Bonus fotovoltaico 2026: guida alle detrazioni e agli incentivi

Bonus fotovoltaico 2026: guida alle detrazioni e agli incentivi

Bonus fotovoltaico 2026: guida alle detrazioni e agli incentivi

La Legge di Bilancio 2026 ha confermato la proroga degli incentivi per il fotovoltaico e l'efficienza energetica, ma con regole diverse rispetto al passato. Non esistono più aliquote uniche: il vantaggio fiscale cambia in base al tipo di immobile, alla categoria del beneficiario e alla dimensione dell'impianto. Ecco una guida completa a tutte le agevolazioni per il fotovoltaico nel 2026.

Come funziona il bonus fotovoltaico 2026: aliquote per prima e seconda casa

Per i privati, l'incentivo principale passa attraverso il bonus ristrutturazioni. Le aliquote di detrazione IRPEF variano in base all'immobile:

  • Prima casa (abitazione principale): detrazione al 50%
  • Seconde case e altri immobili: detrazione al 36%
  • Tetto massimo di spesa: 96.000 euro per immobile

La detrazione viene spalmata in 10 rate annuali di pari importo. Non è più possibile accedere allo sconto in fattura o alla cessione del credito. Possono beneficiare dell'agevolazione tutti i contribuenti IRPEF che sostengono spese documentate: proprietari, usufruttuari, locatari, comodatari, familiari conviventi, società di persone, cooperative edilizie e condomini per le parti comuni.

I documenti necessari sono: titolo edilizio (CILA, SCIA o permesso di costruire), asseverazione tecnica, eventuale APE, fatture dettagliate e bonifici parlanti, dichiarazione di conformità dell'impianto.
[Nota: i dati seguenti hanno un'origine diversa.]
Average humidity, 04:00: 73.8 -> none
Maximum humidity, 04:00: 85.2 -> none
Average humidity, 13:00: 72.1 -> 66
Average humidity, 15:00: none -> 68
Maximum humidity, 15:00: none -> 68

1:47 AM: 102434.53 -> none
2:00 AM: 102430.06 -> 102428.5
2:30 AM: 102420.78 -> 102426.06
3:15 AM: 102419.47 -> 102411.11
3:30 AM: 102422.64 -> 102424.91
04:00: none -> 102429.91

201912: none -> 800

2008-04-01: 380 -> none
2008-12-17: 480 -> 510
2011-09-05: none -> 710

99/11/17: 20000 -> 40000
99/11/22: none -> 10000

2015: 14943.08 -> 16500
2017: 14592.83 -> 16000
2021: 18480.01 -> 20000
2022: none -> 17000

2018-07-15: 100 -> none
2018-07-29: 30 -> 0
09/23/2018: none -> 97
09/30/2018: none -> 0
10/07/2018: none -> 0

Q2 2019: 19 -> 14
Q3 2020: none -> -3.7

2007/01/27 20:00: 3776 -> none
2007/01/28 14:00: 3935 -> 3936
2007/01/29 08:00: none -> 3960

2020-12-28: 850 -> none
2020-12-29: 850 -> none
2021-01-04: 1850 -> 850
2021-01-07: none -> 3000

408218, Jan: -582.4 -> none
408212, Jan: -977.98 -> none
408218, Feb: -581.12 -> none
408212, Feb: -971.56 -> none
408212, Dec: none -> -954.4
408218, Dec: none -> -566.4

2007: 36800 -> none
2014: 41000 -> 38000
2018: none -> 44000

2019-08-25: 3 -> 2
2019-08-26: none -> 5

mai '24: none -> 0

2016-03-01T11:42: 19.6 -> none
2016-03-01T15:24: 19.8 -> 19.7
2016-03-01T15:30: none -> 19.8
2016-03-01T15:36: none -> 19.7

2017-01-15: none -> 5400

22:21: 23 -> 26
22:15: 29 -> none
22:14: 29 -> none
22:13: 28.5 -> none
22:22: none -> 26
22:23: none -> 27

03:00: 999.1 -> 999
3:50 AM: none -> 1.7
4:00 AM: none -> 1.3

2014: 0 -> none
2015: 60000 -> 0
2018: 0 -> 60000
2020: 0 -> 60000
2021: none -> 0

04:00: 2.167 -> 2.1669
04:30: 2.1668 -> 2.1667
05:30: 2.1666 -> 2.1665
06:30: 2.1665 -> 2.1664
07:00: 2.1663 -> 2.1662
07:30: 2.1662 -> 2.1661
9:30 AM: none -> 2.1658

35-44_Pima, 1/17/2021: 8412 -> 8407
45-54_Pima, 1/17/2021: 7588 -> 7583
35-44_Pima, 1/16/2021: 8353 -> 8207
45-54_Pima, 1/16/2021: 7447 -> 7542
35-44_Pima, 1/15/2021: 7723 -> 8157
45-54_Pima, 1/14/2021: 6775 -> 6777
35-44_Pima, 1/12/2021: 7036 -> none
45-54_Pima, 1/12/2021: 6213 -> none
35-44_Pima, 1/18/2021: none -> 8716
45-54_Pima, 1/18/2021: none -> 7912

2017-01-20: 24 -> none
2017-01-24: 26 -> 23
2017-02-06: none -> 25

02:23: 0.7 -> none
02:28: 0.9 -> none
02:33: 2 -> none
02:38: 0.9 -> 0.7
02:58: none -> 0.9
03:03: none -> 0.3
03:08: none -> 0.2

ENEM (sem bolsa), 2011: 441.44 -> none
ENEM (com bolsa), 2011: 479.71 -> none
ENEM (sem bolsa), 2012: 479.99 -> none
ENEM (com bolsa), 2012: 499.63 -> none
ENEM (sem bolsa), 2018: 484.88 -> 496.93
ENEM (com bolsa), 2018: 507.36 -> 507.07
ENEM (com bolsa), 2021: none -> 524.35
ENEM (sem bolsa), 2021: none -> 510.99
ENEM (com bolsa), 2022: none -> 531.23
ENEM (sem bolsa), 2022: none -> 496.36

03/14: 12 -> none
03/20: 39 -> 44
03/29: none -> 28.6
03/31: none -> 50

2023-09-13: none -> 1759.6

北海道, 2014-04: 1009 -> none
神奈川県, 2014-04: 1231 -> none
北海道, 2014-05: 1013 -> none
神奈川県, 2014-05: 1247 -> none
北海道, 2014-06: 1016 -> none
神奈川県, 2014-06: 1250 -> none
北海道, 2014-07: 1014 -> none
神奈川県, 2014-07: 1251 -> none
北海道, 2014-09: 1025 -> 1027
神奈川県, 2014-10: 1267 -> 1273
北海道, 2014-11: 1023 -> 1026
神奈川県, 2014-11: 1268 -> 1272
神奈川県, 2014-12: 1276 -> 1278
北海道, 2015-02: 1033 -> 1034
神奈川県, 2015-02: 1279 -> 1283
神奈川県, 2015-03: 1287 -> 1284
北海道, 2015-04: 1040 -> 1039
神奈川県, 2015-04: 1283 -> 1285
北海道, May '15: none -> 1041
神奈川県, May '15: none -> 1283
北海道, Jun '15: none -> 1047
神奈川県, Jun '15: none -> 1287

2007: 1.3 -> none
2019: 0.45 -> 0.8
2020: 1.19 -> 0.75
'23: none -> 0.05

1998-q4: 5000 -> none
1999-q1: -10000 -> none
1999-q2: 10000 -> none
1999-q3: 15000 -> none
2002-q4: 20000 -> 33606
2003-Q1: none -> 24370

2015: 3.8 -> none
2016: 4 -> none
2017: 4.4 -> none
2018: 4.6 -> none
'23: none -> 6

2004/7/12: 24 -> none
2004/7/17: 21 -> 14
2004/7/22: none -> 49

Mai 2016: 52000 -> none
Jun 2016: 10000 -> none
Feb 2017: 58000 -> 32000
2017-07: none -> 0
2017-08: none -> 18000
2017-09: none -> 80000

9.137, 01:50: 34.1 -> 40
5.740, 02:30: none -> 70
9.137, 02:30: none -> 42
Parco Agrisolare 2026: fino all'80% a fondo perduto per gli agricoltori

Per le imprese agricole c'è un canale dedicato: il Parco Agrisolare, incentivo PNRR con 789 milioni di euro disponibili. Dal 10 marzo al 9 aprile 2026 è possibile presentare domanda sul portale del GSE per finanziare l'installazione di pannelli fotovoltaici sui tetti degli edifici strumentali agricoli e agroindustriali.

Possono accedere: imprenditori agricoli, imprese agroindustriali, cooperative agricole, consorzi e soggetti aggregati. I livelli di sostegno variano in base alla potenza dell'impianto:

  • 80% per impianti tra 6 e 200 kWp
  • 65% per impianti tra 200 e 500 kWp
  • 50% per impianti tra 500 e 1.000 kWp

Il massimale di spesa per ogni beneficiario è fissato a 2.260.000 euro. Le risorse stanziate dovrebbero finanziare tra 4.000 e 6.000 nuove imprese.

Iper-ammortamento al 180% per le imprese: la nuova maxi-deduzione fiscale

La Legge di Bilancio 2026 ha introdotto anche un cambiamento strutturale per le imprese che investono in energia solare, sostituendo i precedenti crediti d'imposta con una maxi-deduzione fiscale su scaglioni:

  • 180% per investimenti fino a 2,5 milioni di euro
  • 100% per la quota tra 2,5 e 10 milioni di euro
  • 50% per la fascia tra 10 e 20 milioni di euro

Rientrano in questo regime pannelli fotovoltaici, inverter, strutture di sostegno e sistemi di accumulo.

Reddito energetico nazionale: l'impianto gratis per le famiglie con ISEE basso

C'è infine una misura pensata per le famiglie meno abbienti: il Reddito energetico nazionale. Attraverso un fondo rotativo gestito dal GSE, lo Stato finanzia l'intero impianto fotovoltaico per chi ha un ISEE inferiore a 15.000 euro (o 30.000 euro con almeno 4 figli a carico). L'impianto deve avere una potenza tra 2 e 6 kW e deve essere installato sulla copertura della residenza anagrafica. La famiglia utilizza l'energia prodotta per i propri consumi, cedendo al GSE la quota non utilizzata per alimentare il fondo e consentire l'accesso ad altri cittadini.